Sara Mesa (Madrid, 1976) directs her chilling scalpel at the family institution, in a story that spans several decades and in which she shows the contradictions and weaknesses of a human group made up of a father, a mother, two girls and two kids. It is titled, of course, La familia (Anagrama, September 14).

Víctor Amela (Barcelona, ??1960) novel in Si yo me perdo (Destino, October 5) a little-known episode: the 98 happiest days in the life of Federico García Lorca, according to what he himself said, that is, those he spent in Cuba in 1930, where he had initially gone to spend a single week, after having been in New York.

One of the phenomena of recent years has been Los asquerosos (2018), by Santiago Lorenzo (Portugalete, 1964), who returns to the fray with Tostonazo (Blackie Books, October 5), starring a gray guy who works, first , as an intern in the shooting of a film in Madrid and, later, he goes to Ávila, a boring provincial city that, however, will change his life.

The grandmother’s suicide causes four granddaughters to come to town to inherit the house. It is the initial approach of Las herederas (Alfaguara, September 22) by Aixa de la Cruz (Bilbao, 1988), which crosses the stories and personalities of the girls: one recovers from a crisis, the other tends to spiritual retreats, the eldest is a cardiologist and is investigating the death of her grandmother, and finally another wants her camel to use the house as a warehouse.

One less protagonist, that is, three has La ciudad (Lumen, September 1), the new novel by Lara Moreno (Seville, 1978), which portrays, within the same building, a trapped woman (on the fourth floor) in a relationship that is a cage, to another that cares for the children of their employers (in the third), and to another that lives in the tiny house that is the gatehouse and scrubs the stairs.

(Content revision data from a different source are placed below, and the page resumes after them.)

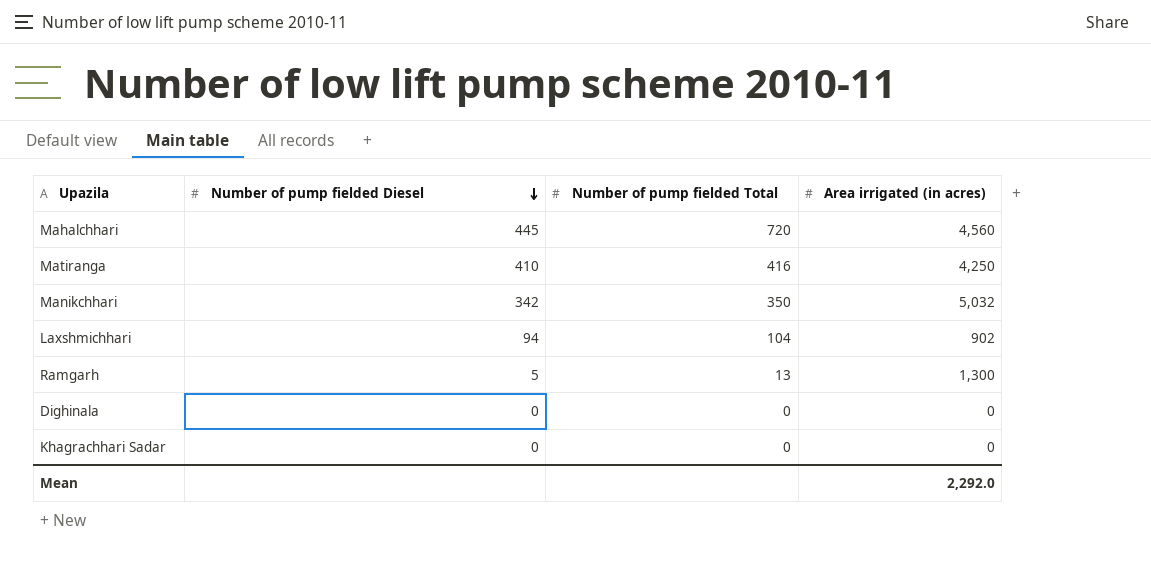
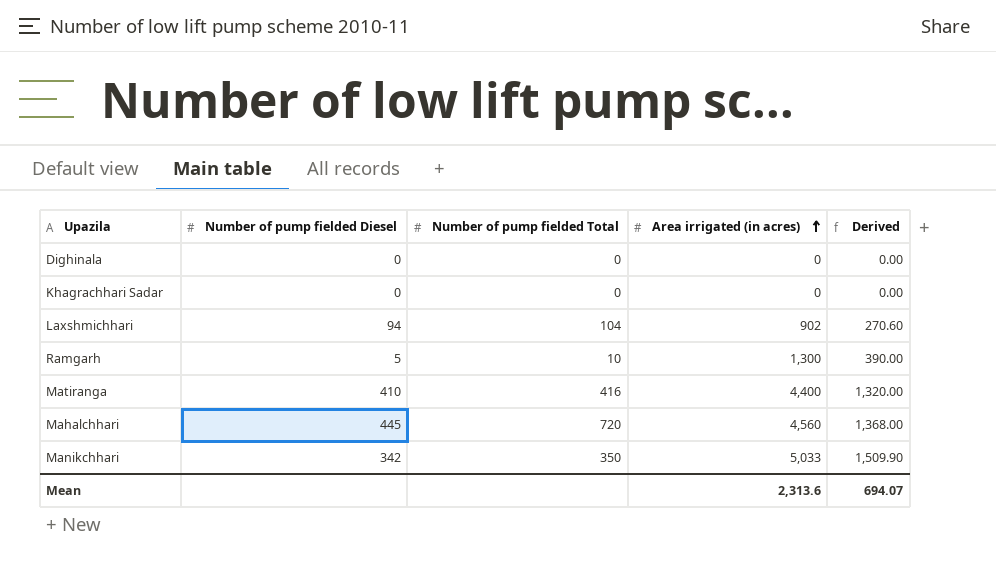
row order: Number of pump fielded Diesel descending -> Area irrigated (in acres) ascending
column Derived | formula: none -> [Area irrigated (in acres)] * 0.3
Ramgarh | Number of pump fielded Total: 13 -> 10
Matiranga | Area irrigated (in acres): 4,250 -> 4,400
Manikchhari | Area irrigated (in acres): 5,032 -> 5,033
Mean | Area irrigated (in acres): 2,292.0 -> 2,313.6

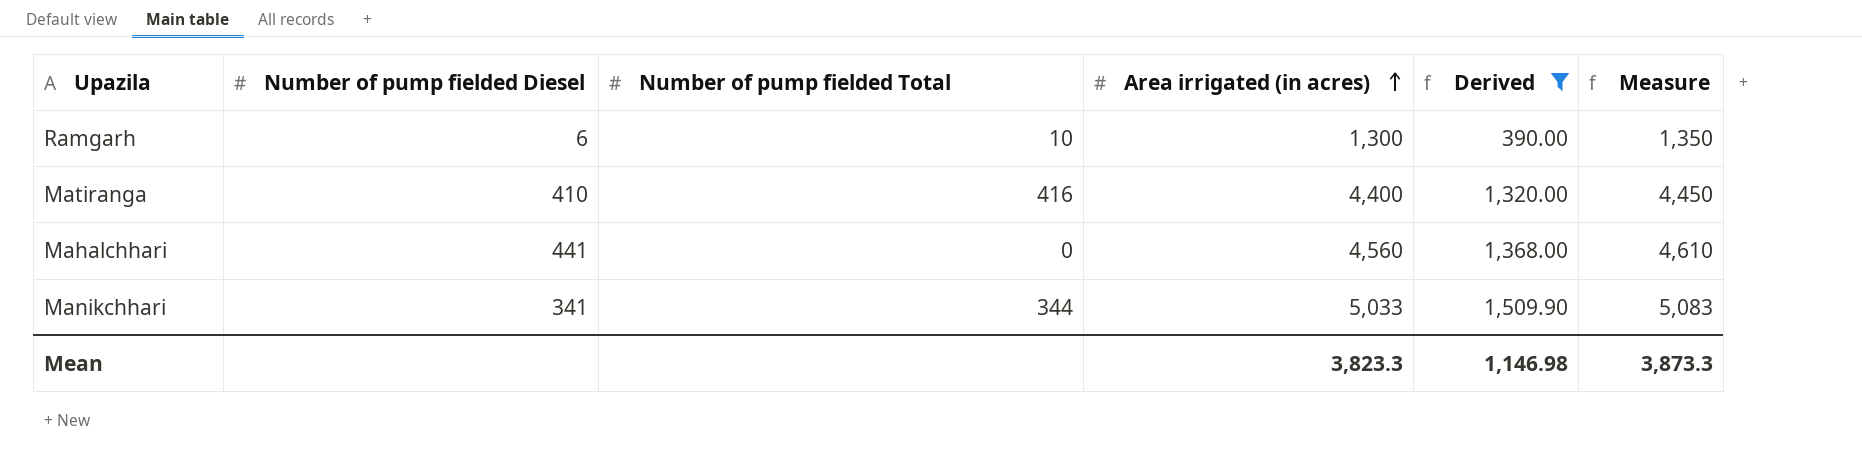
filter: none -> Derived >= 390.00
column Measure | formula: none -> [Area irrigated (in acres)] + 50
Ramgarh | Number of pump fielded Diesel: 5 -> 6
Mahalchhari | Number of pump fielded Diesel: 445 -> 441
Mahalchhari | Number of pump fielded Total: 720 -> 0
Manikchhari | Number of pump fielded Diesel: 342 -> 341
Manikchhari | Number of pump fielded Total: 350 -> 344
Mean | Area irrigated (in acres): 2,313.6 -> 3,823.3
Mean | Derived: 694.07 -> 1,146.98

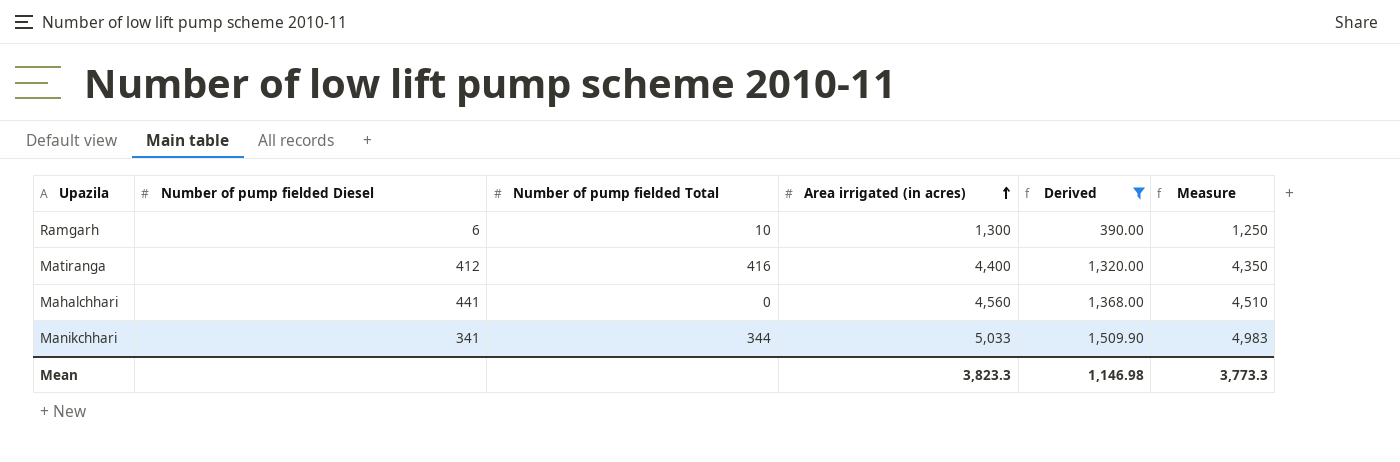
column Measure | formula: [Area irrigated (in acres)] + 50 -> [Area irrigated (in acres)] - 50
Matiranga | Number of pump fielded Diesel: 410 -> 412
Mean | Measure: 3,873.3 -> 3,773.3

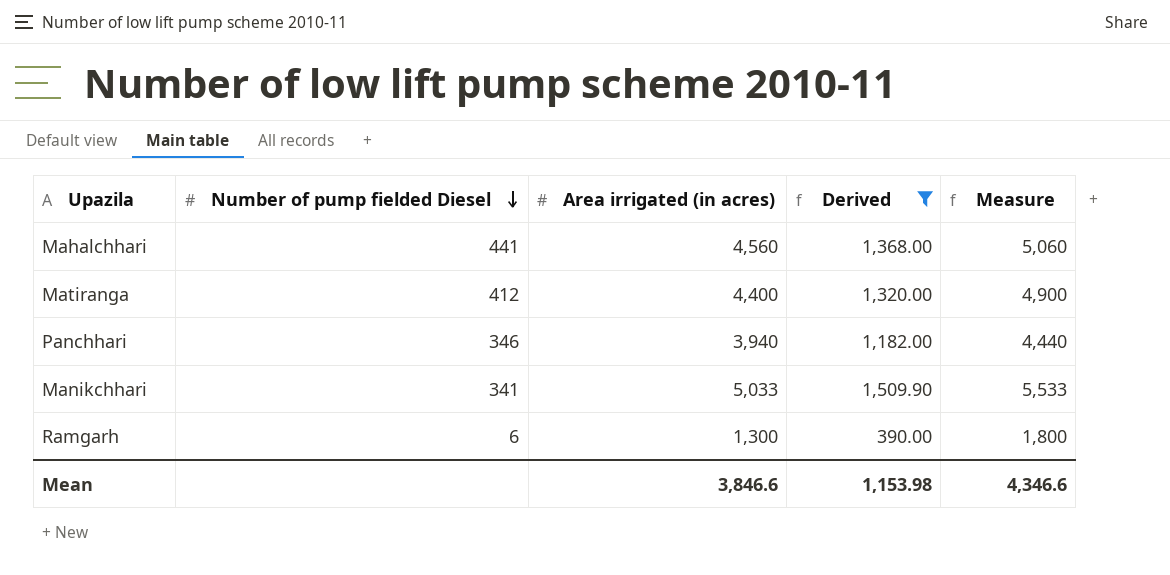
row order: Area irrigated (in acres) ascending -> Number of pump fielded Diesel descending
column Number of pump fielded Total | position: 3 -> none
column Measure | formula: [Area irrigated (in acres)] - 50 -> [Area irrigated (in acres)] + 500
row Panchhari: none -> 346 | 3,940 | 1,182.00 | 4,440
Mean | Area irrigated (in acres): 3,823.3 -> 3,846.6
Mean | Derived: 1,146.98 -> 1,153.98
Mean | Measure: 3,773.3 -> 4,346.6

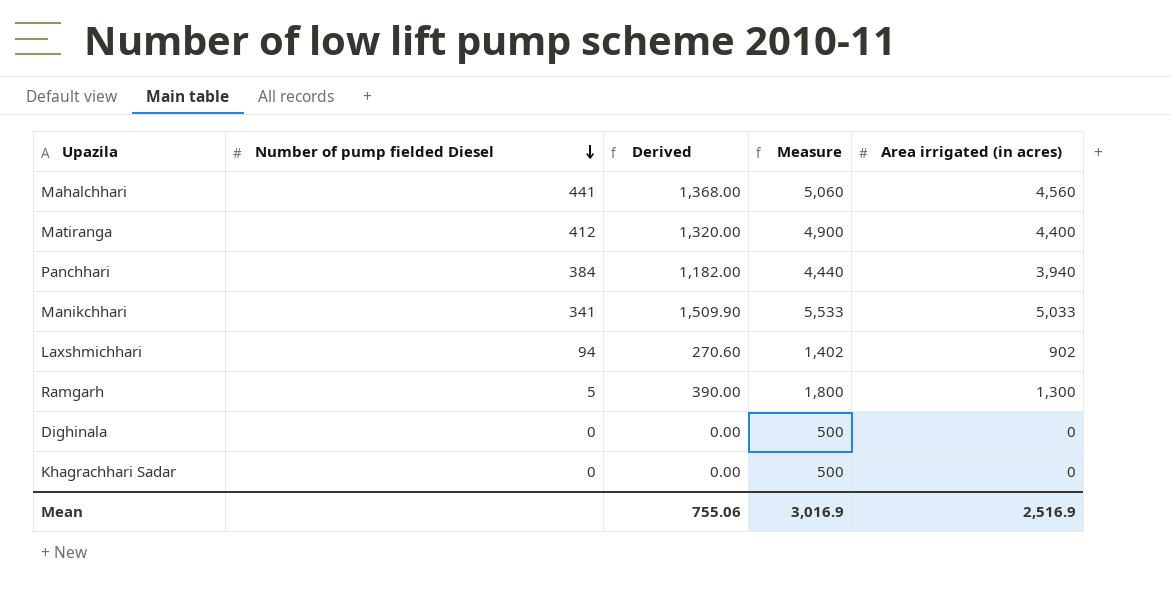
filter: Derived >= 390.00 -> none
column Area irrigated (in acres) | position: 3 -> 5
Panchhari | Number of pump fielded Diesel: 346 -> 384
Ramgarh | Number of pump fielded Diesel: 6 -> 5
Mean | Derived: 1,153.98 -> 755.06
Mean | Measure: 4,346.6 -> 3,016.9
Mean | Area irrigated (in acres): 3,846.6 -> 2,516.9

Another bestseller who will be at the top of the rankings along with Falcones and Pérez-Reverte is Juan Gómez-Jurado (Madrid, 1977), who begins a new trilogy with Todo arde (Ediciones B, October 18), a thriller set in Madrid with female protagonists , three “very dangerous” women who have lost everything, including an evicted mother who wants revenge on the system.

But there is much more. Santiago Roncagliolo (Lima, 1975) will publish the stories of Lejos (Alfaguara, November 10); Enrique Vila-Matas presents us, in Montevideo (Seix Barral, August 31), a narrator in crisis; The trio of authors responsible for Carmen Mola publishes Las madres (Alfaguara, September 27), the fourth installment of their series on inspector Elena Blanco; Cuban Leopoldo Padura (Havana, 1955) recovers detective Mario Conde in Decent People (Tusquets, August 31), set in the Cuba of 2016 that welcomed Obama and the Rolling Stones; and Lorenzo Silva (Carabanchel, 1966) sends, in La llama de Focea (Destino, September 28), Second Lieutenant Bevilacqua and Sergeant Chamorro to investigate a murder on the Camino de Santiago.

Likewise, Luis Mateo Díez (Villablino, 1942) publishes My Crimes as a Companion Animal (Galaxia Gutenberg, October 26); Colombian Héctor Abad Faciolince (Medellín, 1958) launches Except my heart, everything is fine (Alfaguara, October 13); the award for longest title goes to The Pursuit and Murder of the Mouse King Performed by the Sewer Choir Under the Direction of a Failed Writer (Cliff, November) by A.G. Porta (Barcelona, ??1954); and José Ovejero (Madrid, 1958) is the author of While We Are Dead (Pages of Foam, September 7).